No need to do that. Once you can identify the messy folder(s), Bear, the decluttering deduplicator can save you. Remove clutter of duplicated content on your computer with confidence, find all the trash you’ve been collecting for a while and decide what do you want to purge out of list of duplicated files or – just let the program remove everything except the oldest or the newest version of the content.

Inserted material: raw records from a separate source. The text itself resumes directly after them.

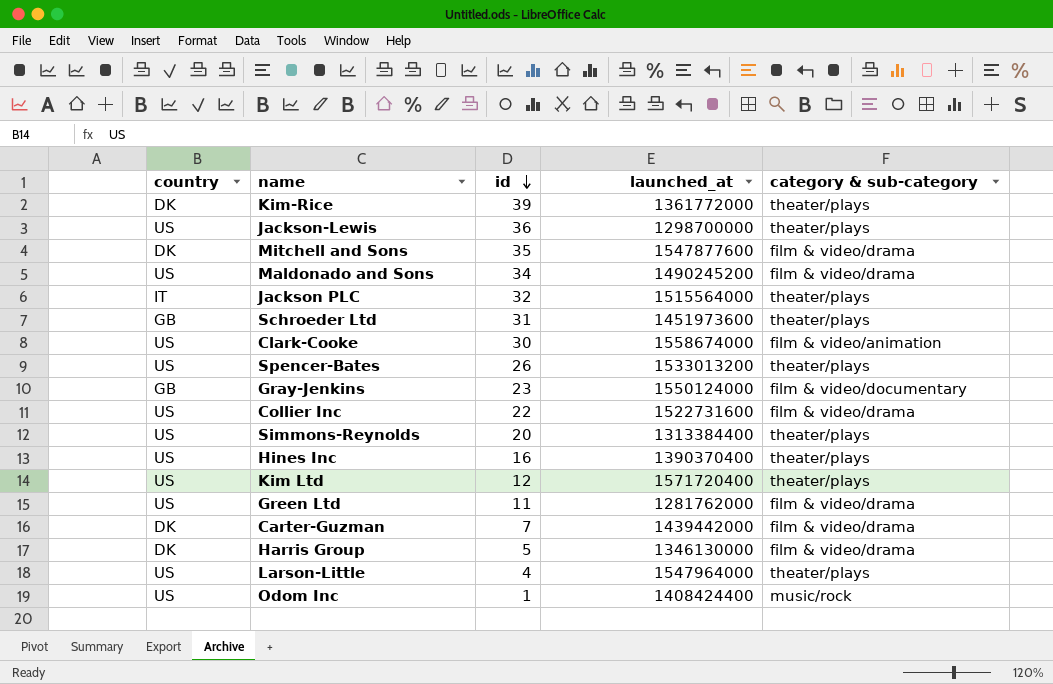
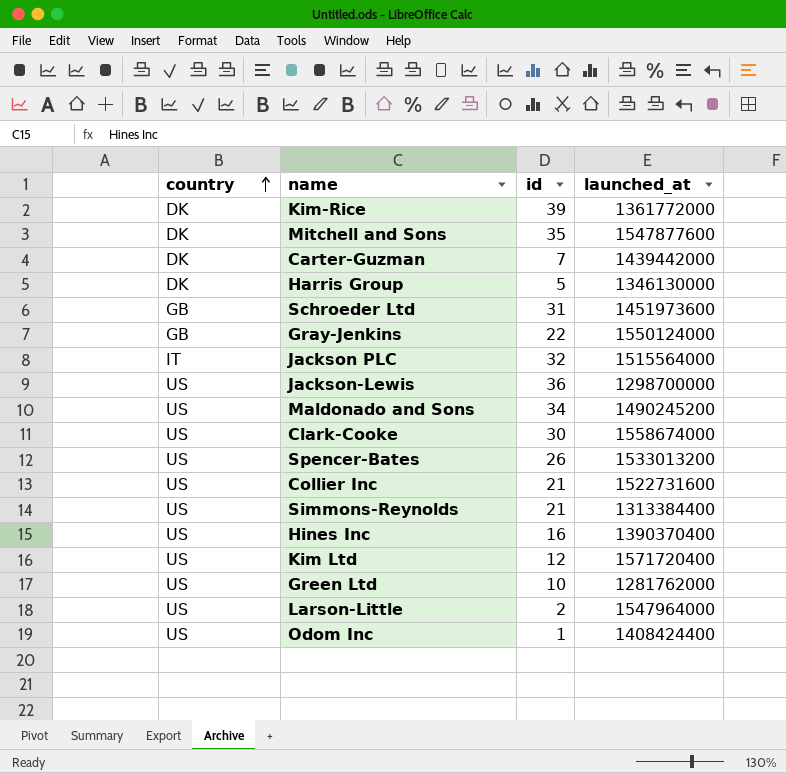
row order: id descending -> country ascending
column category & sub-category | position: 5 -> none
Gray-Jenkins | id: 23 -> 22
Collier Inc | id: 22 -> 21
Simmons-Reynolds | id: 20 -> 21
Green Ltd | id: 11 -> 10
Larson-Little | id: 4 -> 2

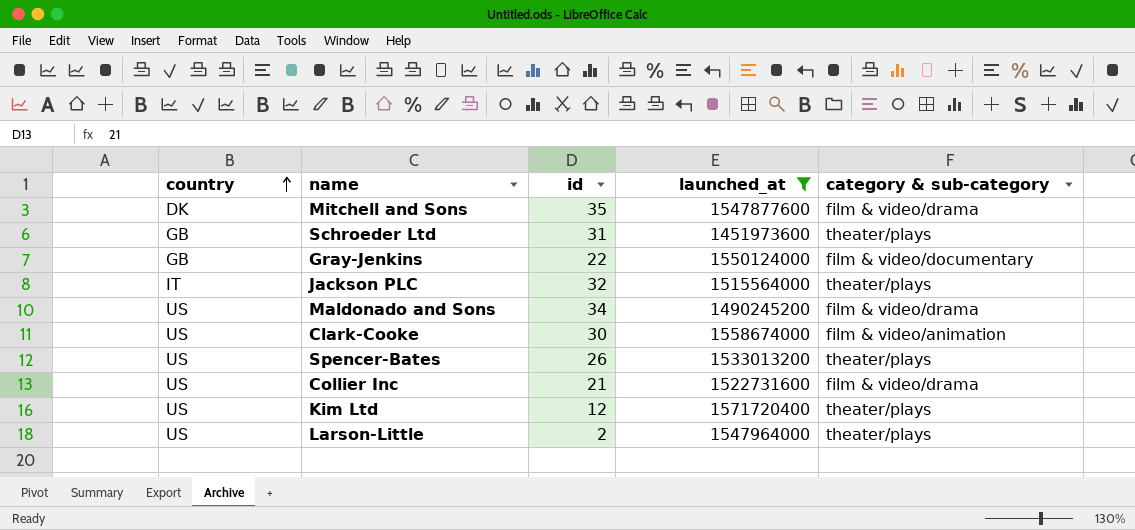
filter: none -> launched_at >= 1451973600
column category & sub-category | position: none -> 5

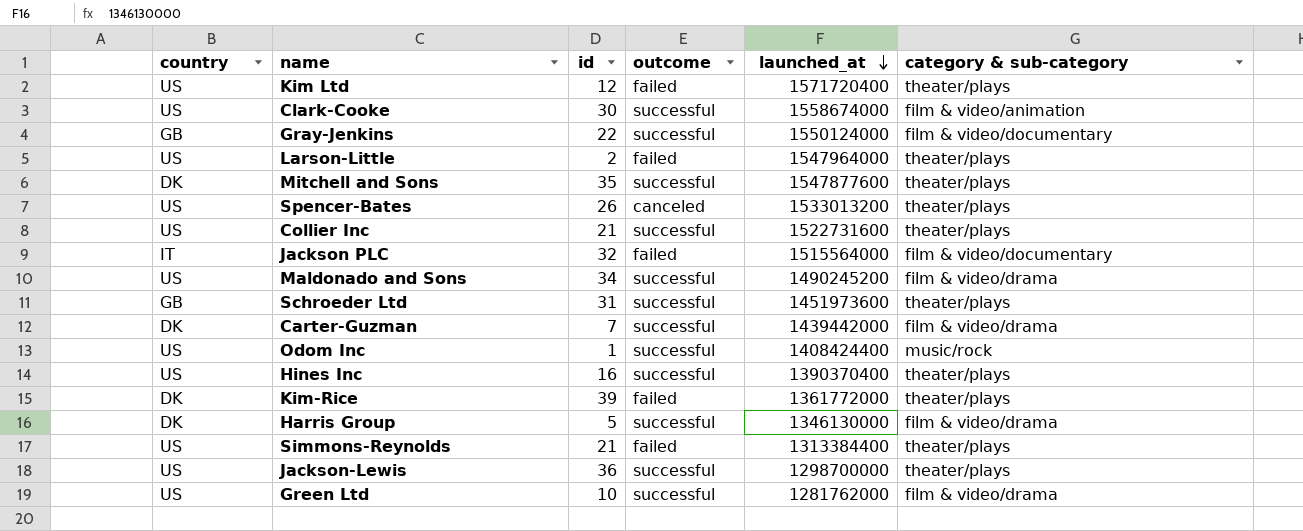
filter: launched_at >= 1451973600 -> none
row order: country ascending -> launched_at descending
column outcome | position: none -> 4
Mitchell and Sons | category & sub-category: film & video/drama -> theater/plays
Collier Inc | category & sub-category: film & video/drama -> theater/plays
Jackson PLC | category & sub-category: theater/plays -> film & video/documentary

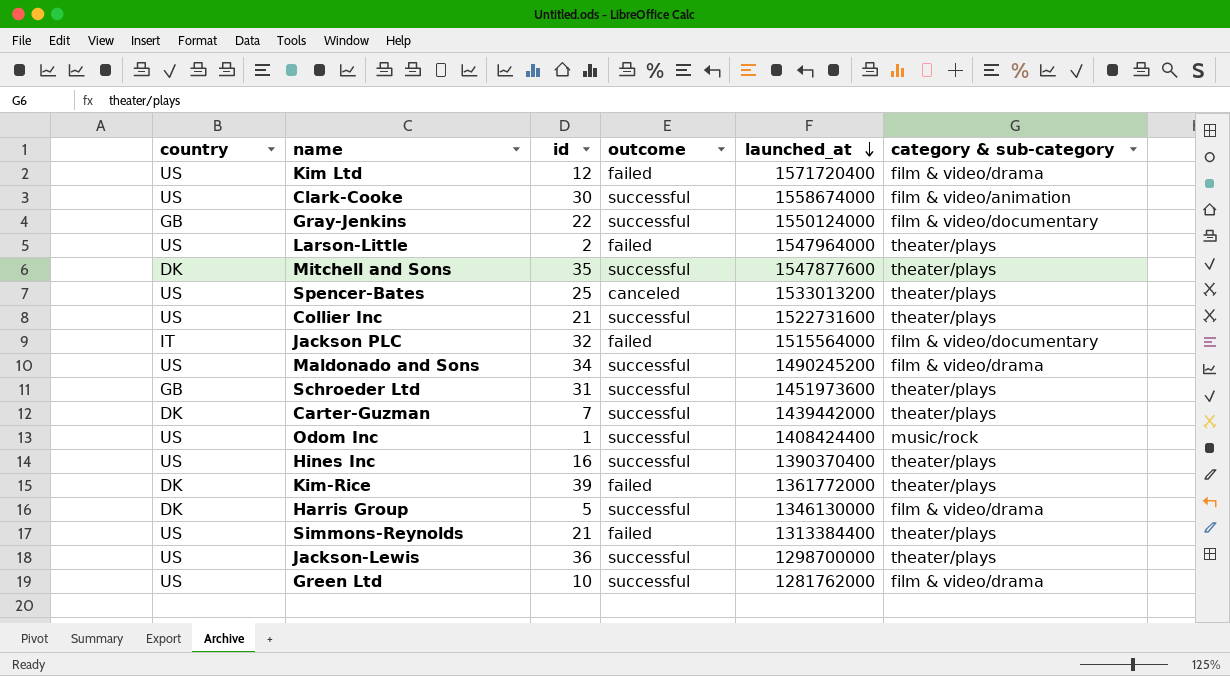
Kim Ltd | category & sub-category: theater/plays -> film & video/drama
Spencer-Bates | id: 26 -> 25
Carter-Guzman | category & sub-category: film & video/drama -> theater/plays

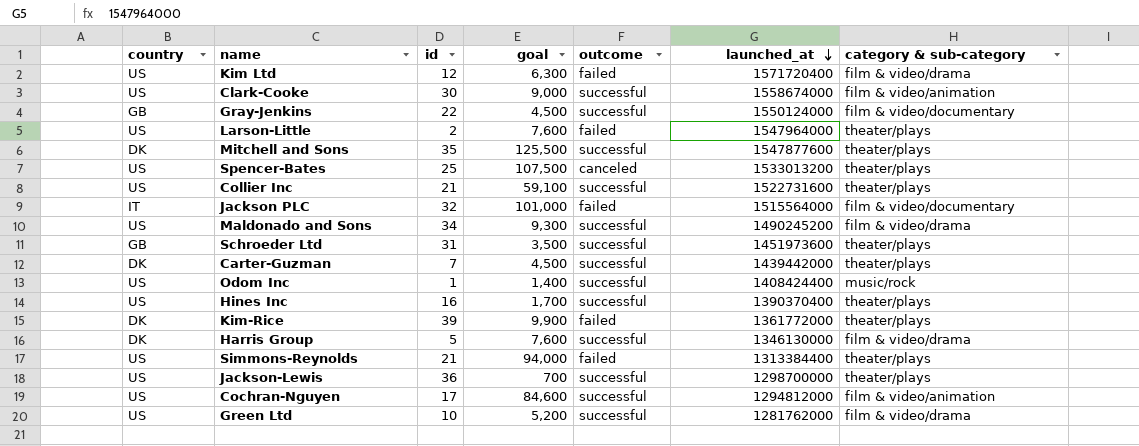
column goal | position: none -> 4
row Cochran-Nguyen: none -> US | 17 | 84,600 | successful | 1294812000 | film & video/animation

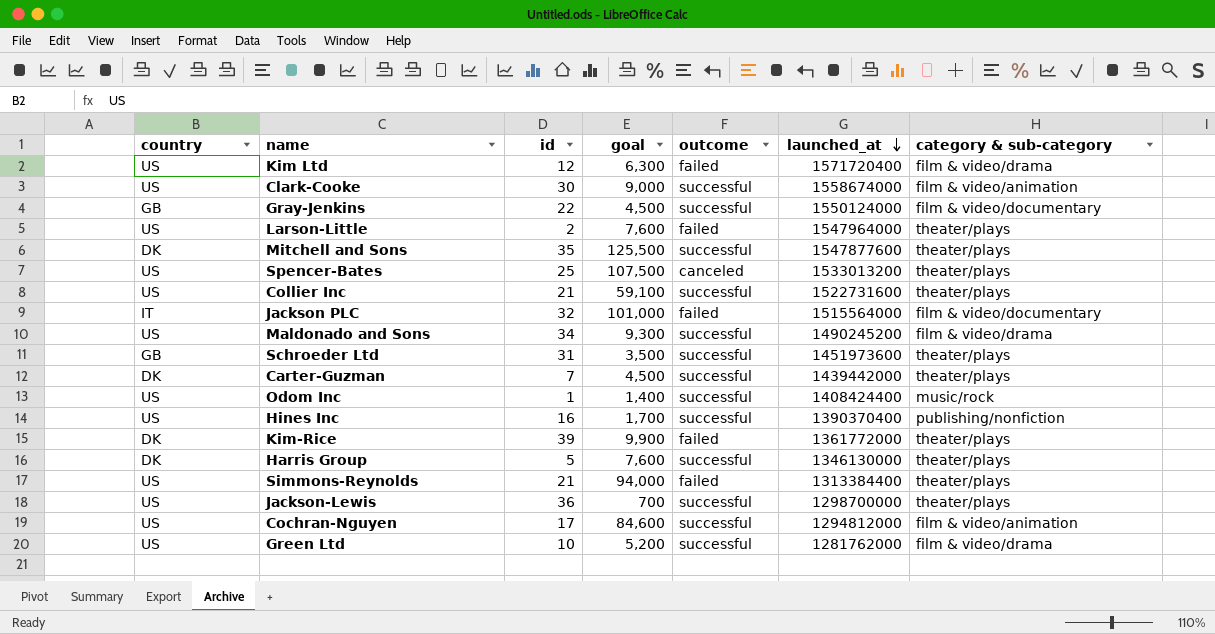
Hines Inc | category & sub-category: theater/plays -> publishing/nonfiction
Harris Group | category & sub-category: film & video/drama -> theater/plays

Now, what actually is “the content”? Simply said, imagine having notes in a file:

+----------------------+             +----------------------+
| Desktop/notes.docx   |             | Documents/notes.docx |
+----------------------+   =======   +----------------------+
| * buy eggs           |             | * buy eggs           |
| * clean kitchen      |   =======   | * clean kitchen      |
| * fix computer       |             | * fix computer       |
+----------------------+             +----------------------+

As it illustrates, there is a file on your Desktop and in your Documents folder and both are the same which means double the space that’s necessary to have for storing the file and you can safely delete one of them in case there was no intention for keeping two copies of the same file. That being said, this small change might not seem enough, but imagine the same description applied to large presentations, documents or sound files that take place in tens of megabytes.

Once you start removing such duplicates, soon you realize how much free space you’ve gained and looking through the various files from the high-level point of view will slightly poke you to set the order to the files, to categorize them and eventually make from your machine a clean workspace where you are not a slave of your content.

How to start

  1. Go to the project website

  2. Check basic documentation in README.md

  3. Navigate to releases section

  4. Choose your platform and download

  5. In case of GNU/Linux or MacOS make the file executable with:

    chmod +x <file>
    
  6. Enjoy

FROM scratch

Mon Aug 19 23:25:31 CEST 2019

A minor Docker’s reserved empty image reference if you will.

This website needed a major rewrite since beginning when I decided to have some kind of a landing page with links to multiple websites/platforms I interact with. It lost its point though as well as the website’s old design. This time I’ll just leave it in a blog-like shape, separate RST pages as “articles” and perhaps pull some interesting ones into a separate navigation section.